Aunque era una respuesta bastante anodina, el general hizo como si acabara de escuchar un comentario profundo en boca de un hombre inteligente, como si hubiera captado plenamente la pointe de la sauce[11].

—En este caso hay dos aspectos —prosiguió Alekséi Aleksándrovich, después de sentarse—, el de los participantes y el de los espectadores. La afición a esta clase de espectáculos es un indicio indiscutible del bajo nivel de los espectadores, lo reconozco, pero…

—¡Princesa, apostemos! —gritó desde abajo Stepán Arkádevich, dirigiéndose a Betsy—. ¿Por quién se decanta usted?

—Anna y yo apostamos por el príncipe Kúzovlev —respondió Betsy.

—Y yo por Vronski. Un par de guantes.

—De acuerdo.

—Qué espectáculo tan bonito, ¿verdad?

Alekséi Aleksándrovich, que había guardado silencio mientras hablaban a su alrededor, reanudó su discurso.

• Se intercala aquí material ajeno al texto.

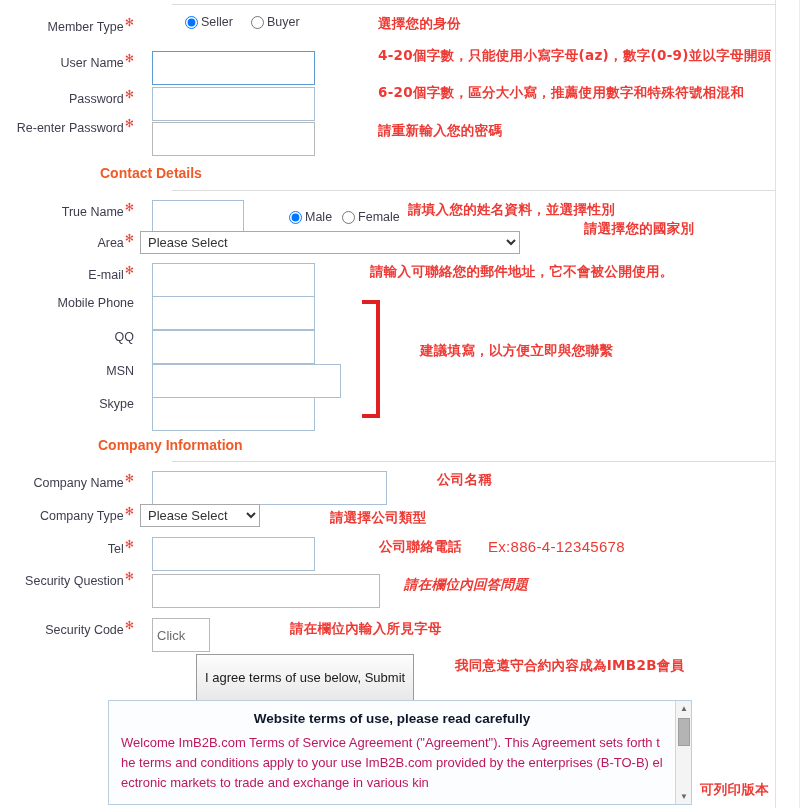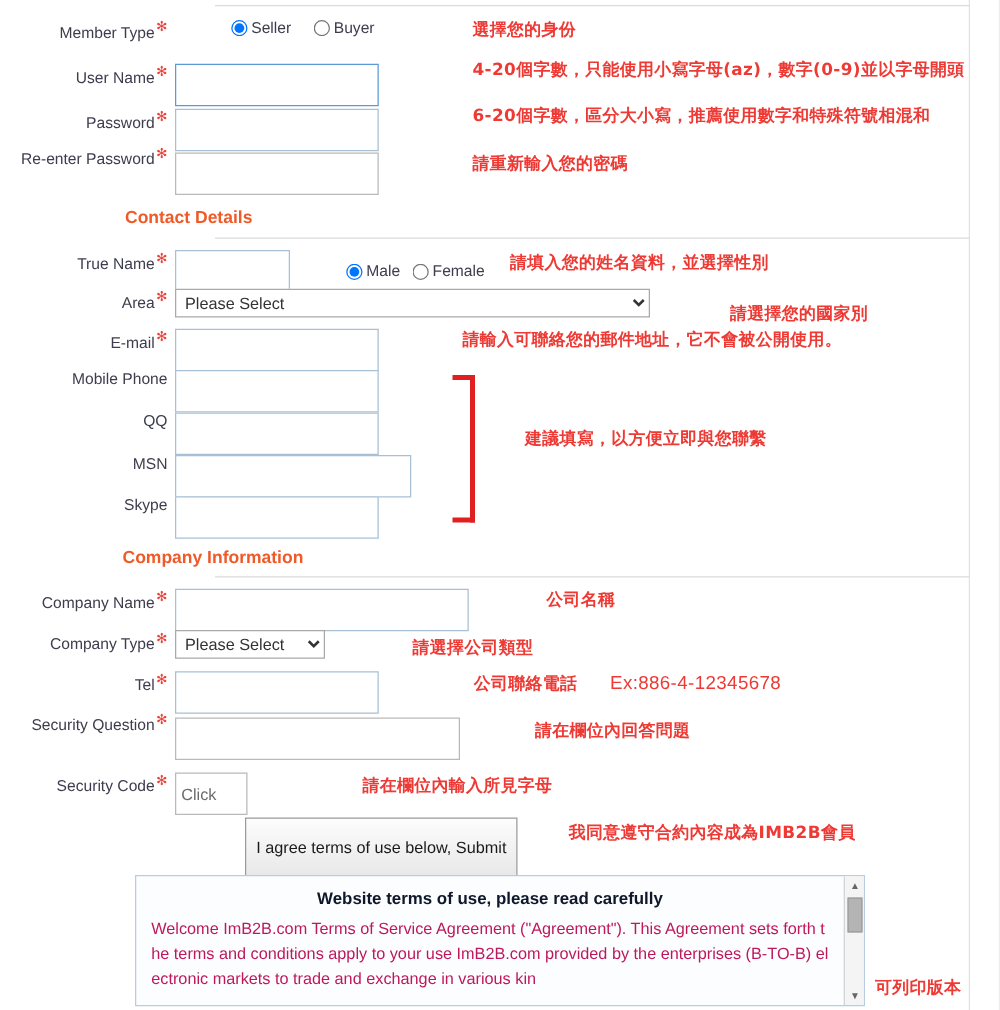"請選擇您的國家別" div.note { top: 242px -> 220px }
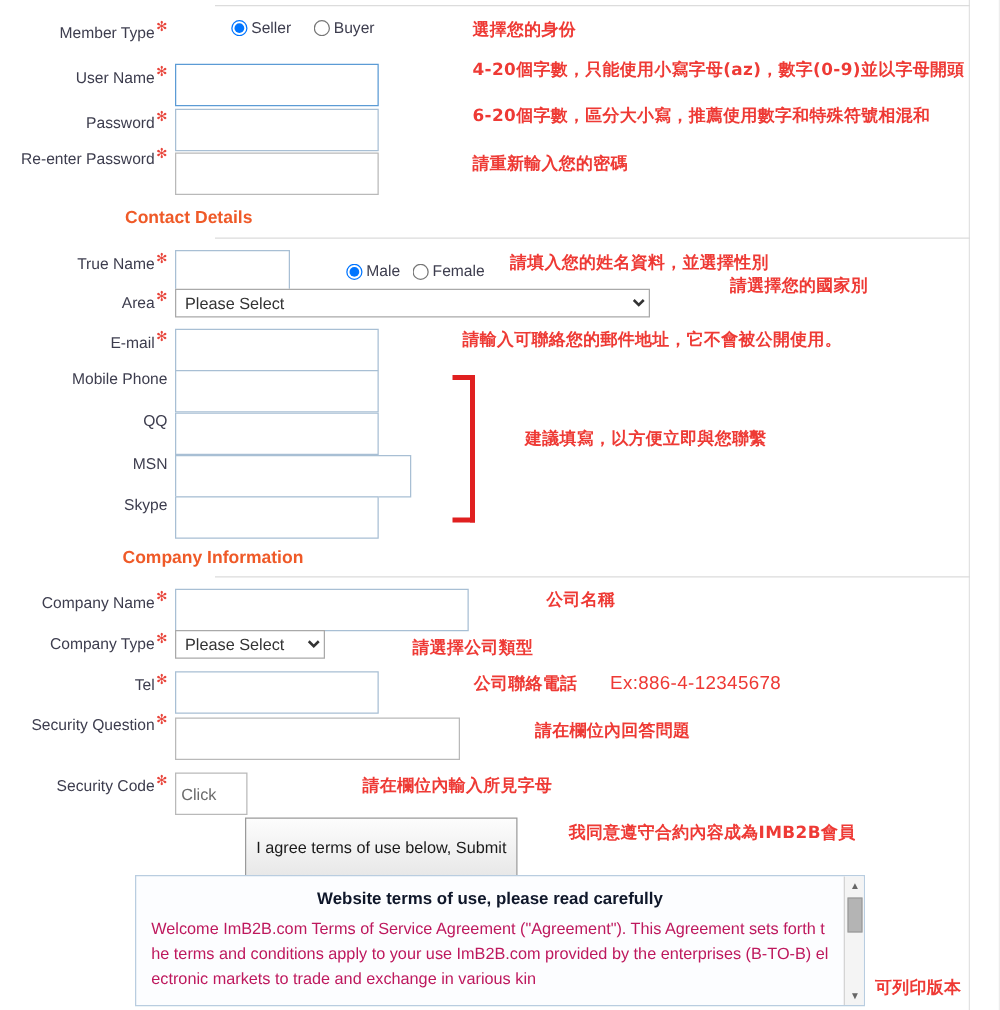"請在欄位內回答問題" div.note { font-style: none -> italic; left: 428px -> 404px }
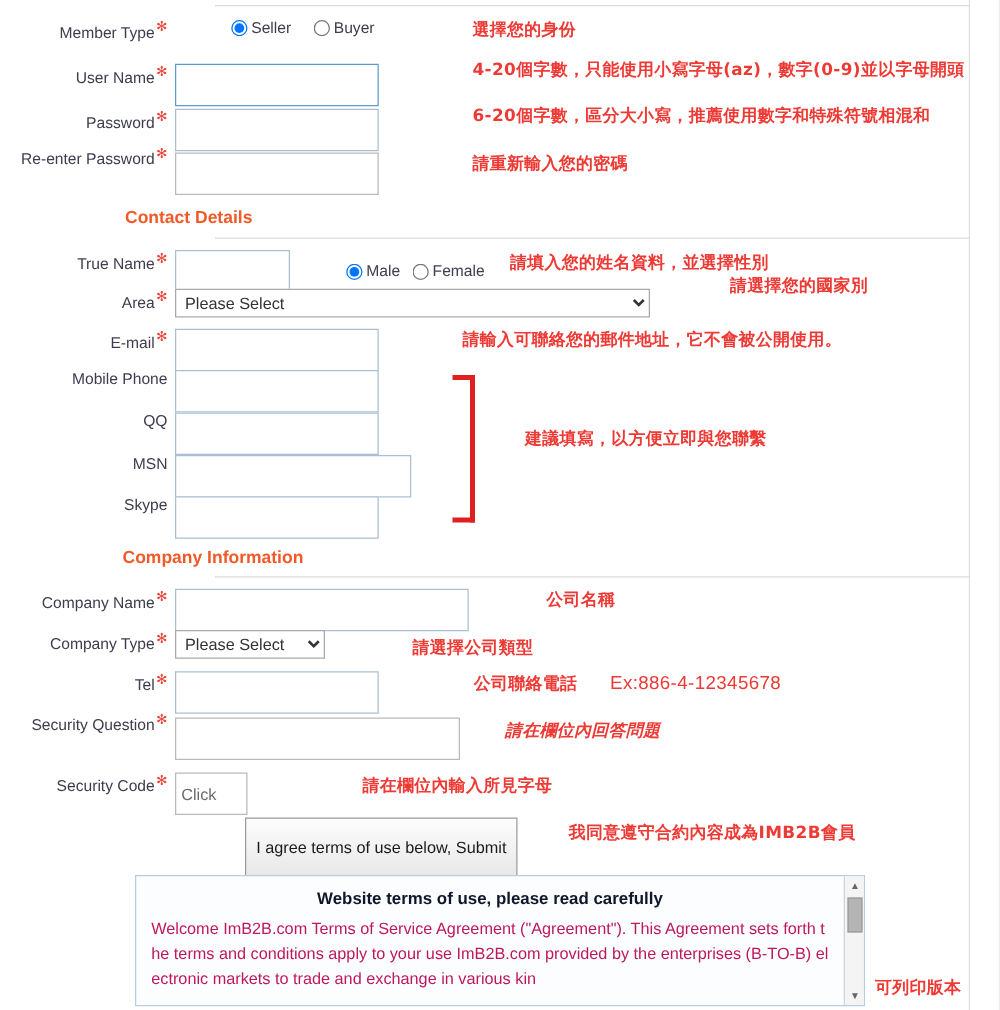"Click" input.txt { margin-left: none -> 12px }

—Lo reconozco, pero los juegos viriles…

En ese momento se procedió a la salida y todas las conversaciones se interrumpieron. También Alekséi Aleksándrovich dejó su comentario a medias. Todo el mundo se levantó de sus asientos y se volvió hacia el arroyo. A Alekséi Aleksándrovich no le interesaban las carreras; por eso, en lugar de seguir las evoluciones de los jinetes, paseó una mirada distraída por los espectadores. Sus ojos cansados se detuvieron en su mujer.

Su rostro había palidecido y tenía una expresión grave. Era evidente que en esos instantes sólo una cosa existía para ella. Apretaba el abanico con mano convulsa. Apenas respiraba. Después de mirarla, Alekséi Aleksándrovich se volvió para examinar otros semblantes.

«También esa señora parece muy agitada. Y lo mismo esas otras de más allá. Es de lo más natural», se dijo.

Hacía esfuerzos por no mirarla, pero sus ojos se clavaban en ella en contra de su voluntad. Volvió a estudiar el rostro de su mujer, tratando de no leer en sus rasgos lo que estaba escrito con tanta claridad. Pero, por más que intentaba engañarse, descubría con horror lo que habría preferido ignorar.

La primera caída, la de Kúzovlev en el arroyo, conmovió a todo el mundo, pero Alekséi Aleksándrovich vio claramente en el rostro pálido y triunfante de Anna que aquél a quien miraba no se había caído. Cuando Majotin y Vronski superaron la barrera grande y el oficial que los seguía cayó de cabeza y se hirió de muerte, un murmullo de espanto recorrió las tribunas. Karenin notó que Anna ni siquiera se había dado cuenta y que a duras penas entendía de qué hablaban las personas que la rodeaban. No obstante, como cada vez la miraba más a menudo y con mayor insistencia, Anna, a pesar de que estaba absorta en la carrera de Vronski, acabó percibiendo los ojos fríos de su marido clavados en ella.

Se volvió por un momento, le dirigió una mirada inquisitiva y, frunciendo ligeramente el ceño, se sumergió de nuevo en la contemplación de la prueba.

«Ah, me da igual», pareció decirle, y se desentendió por completo de él.

La carrera fue muy accidentada. De los diecisiete participantes más de la mitad se cayeron y resultaron heridos. Al final todos estaban consternados, y ese sentimiento no hizo más que aumentar cuando se supo que el soberano había mostrado su descontento.